August 6, 2020


We’re packing for a trip of indeterminate length. Our plans to log some time in the Mojave got scotched this year, but C’s sister has a cabin in the woods somewhere in Ohio near the Kentucky border. Our little flat in New York has been our entire world—bedroom, other room, kitchen, and repeat—so I’m grateful for any change of scenery. I’m already making plans to become a more positive person. Maybe someone who wakes up early and stretches and doesn’t read the news. Today the governor of Ohio tested positive for the coronavirus, so that’s an interesting omen.

Rainforest Spiritual Enslavement – Black Magic Originated In Nature

Folklore Venom | Hospital Productions, 2013 | Bandcamp
Bombay Beach, California, 2016
August 5, 2020


This journal will probably begin to decay through August. I’ve lost the thread of this nightly exercise. Maybe it will disintegrate into fragments, stray factoids, and orphaned sentences. Like how the other night I had a dream with an unseen voice saying come here and give god a kiss.

Lately my dreams have been all garble and grime without symbolism or plot. This seems to harmonize with the current gestalt. I often have the sensation of being forced to read the news. Breathe from your diaphragm, the experts tell you. But this year’s happening in the chest, an electrified snarl around the sternum. I downloaded a meditation widget that told me I am not behind my face. “Breathe through your back,” it said. I deleted it.

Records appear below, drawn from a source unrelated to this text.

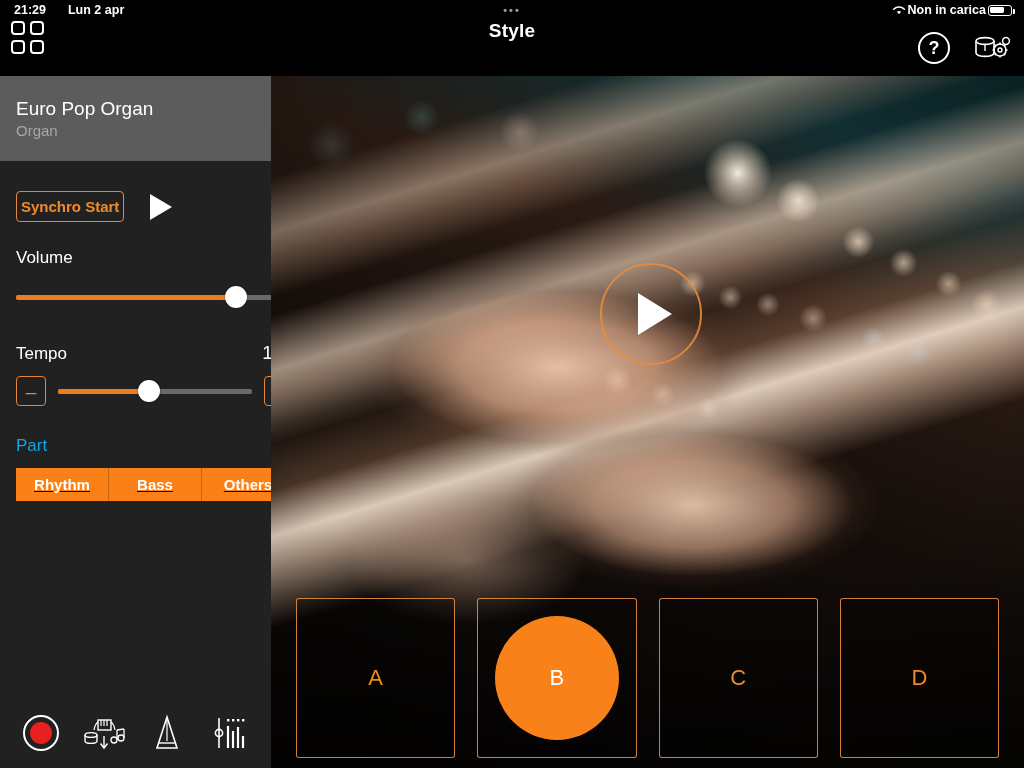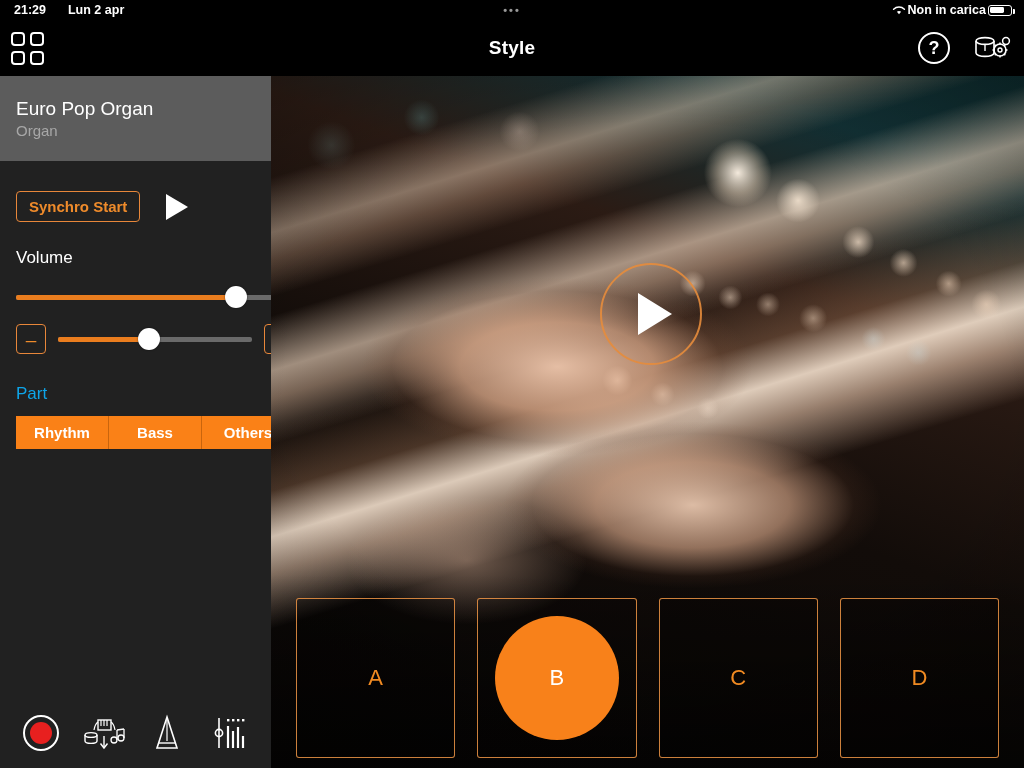"Style" .header { align-items: center -> flex-start }
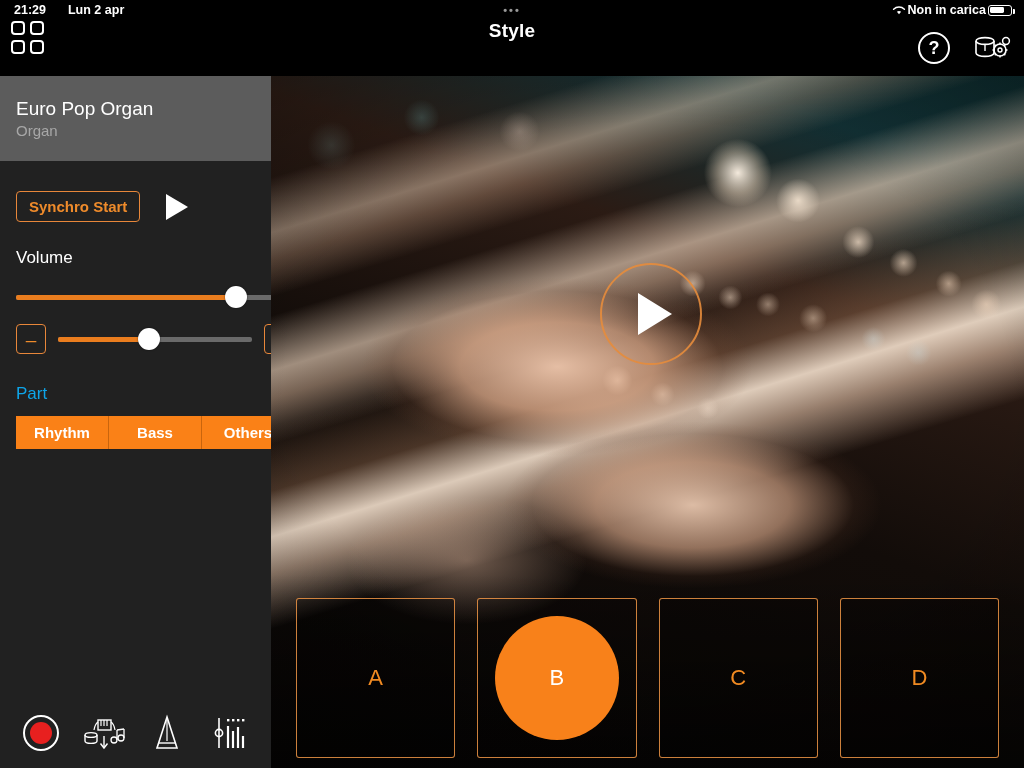"Synchro Start" .btn-outline { padding: 6px 12px -> 6px 4px }
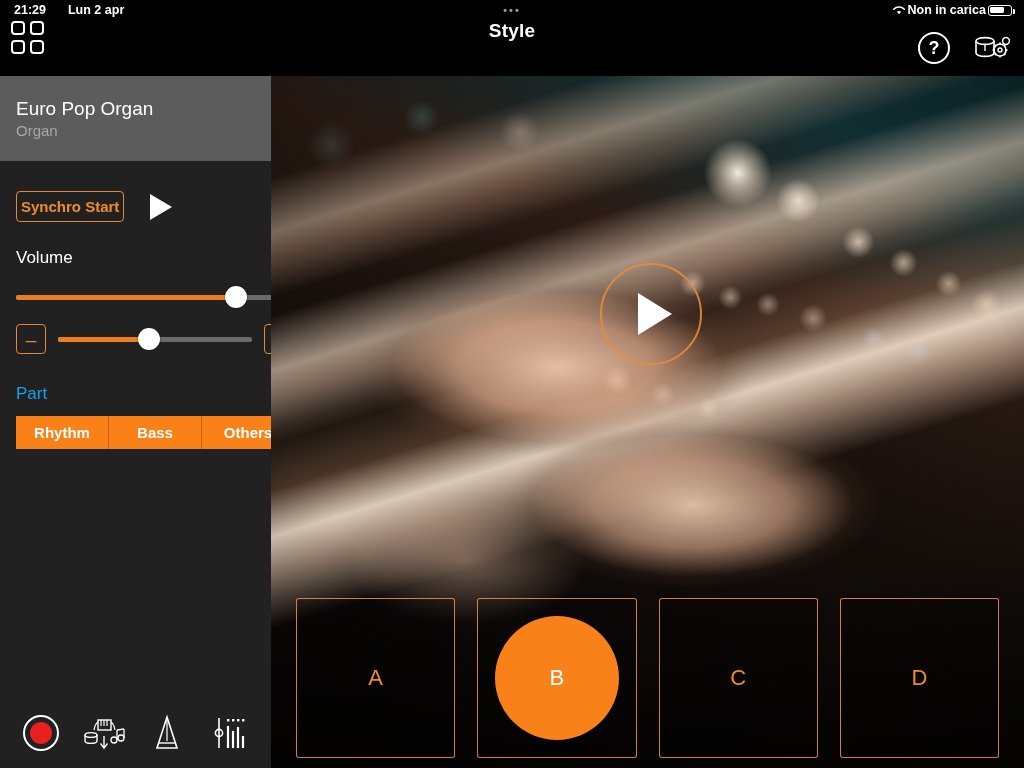"Tempo" div.tempo-head { html: none -> <div> <span>Tempo</span> <span>145</span> </div> }
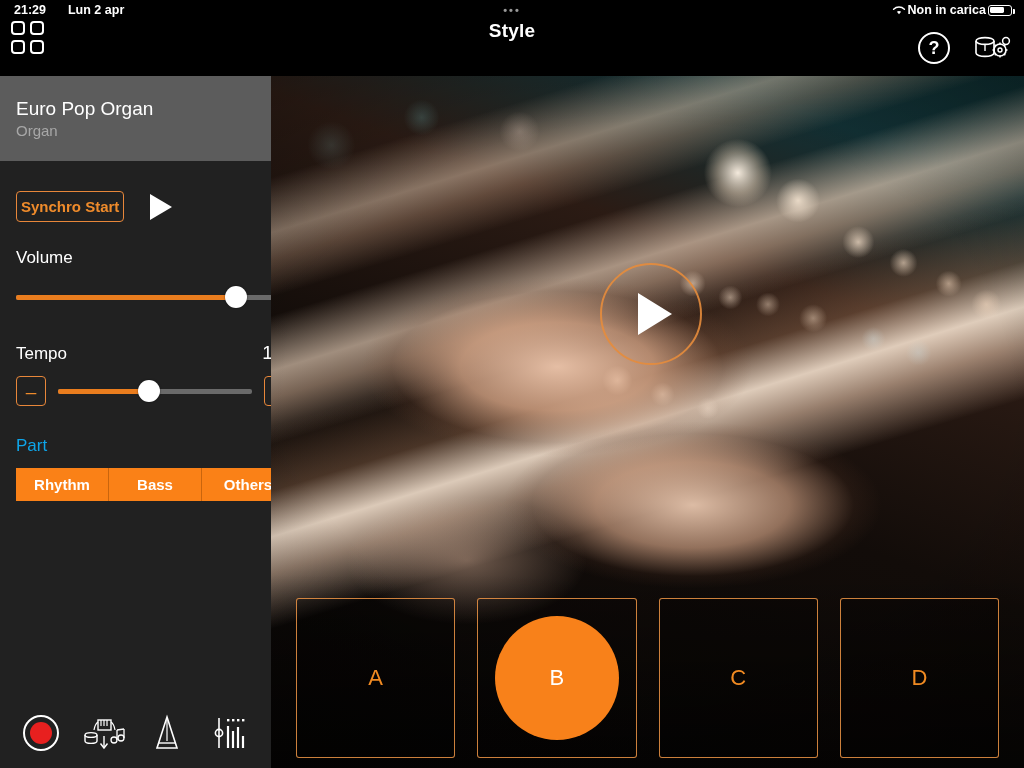"Rhythm" .segmented { text-decoration: none -> underline }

The rational world feels as if it’s slipping away, but this has happened before. The Surrealists believed this a century ago, and I’ve been thinking about their dreamworlds of flooded bedrooms, bird-men in the streets, and melting machines. Were they fussy about their dreams? Did they consume a specific diet of fairy tales, scientific journals, and newspapers to achieve the desired phantasmagorias while they slept?

Various Artists – Erode

Decay Product | Chain Reaction, 1997 | More
August 4, 2020


A tropical storm blew across the city today. Seventy-mile winds and a couple of inches of rain. Then it turned into a beautiful evening. Walking down the street, I resisted the urge to take pictures of all the people taking pictures of tipped-over trees and scattered branches. More and more it feels like bad juju to contribute to these dynamics, although I’m not quite sure why. There’s Sontag again: “Today everything exists to end in a photograph.”

Meanwhile, there was a massive explosion in Beirut. Mushrooming clouds of debris. Fireballs that filled the sky. These images were immediately recorded, compiled, and transmitted across the world’s screens. The cause remains unknown.

Maybe human brains aren’t equipped for this, absorbing painful images from everywhere at once without context or the ability to be present and act.

Central Park Moon
August 3, 2020


There’s a full moon tonight. The Farmer’s Almanac calls it a Sturgeon Moon in August. I should understand the rhythm of the moon by now, but I don’t. One night it’s a distant headlight, chilly and remote, and the next night it’s a bloody orange that fills half the sky. Sometimes it hovers above the East River. Other times it rises behind the city. The moon orbits the earth, I know this much, but why does it appear in all corners of the sky? The Babylonians figured this out thousands of years ago when people believed the earth was balanced on the back of a turtle—why can’t I? I half-remember the textbook pictures, the illustrations of elliptical orbits and axial tilts. I tried keeping a logbook once—full moon in the east; half-moon in the southwest—and sketched chaotic diagrams of ovals, arrows, and lopsided planets. My calculations would have the moon crashing into Jamaica Bay tomorrow. And wouldn’t that be something?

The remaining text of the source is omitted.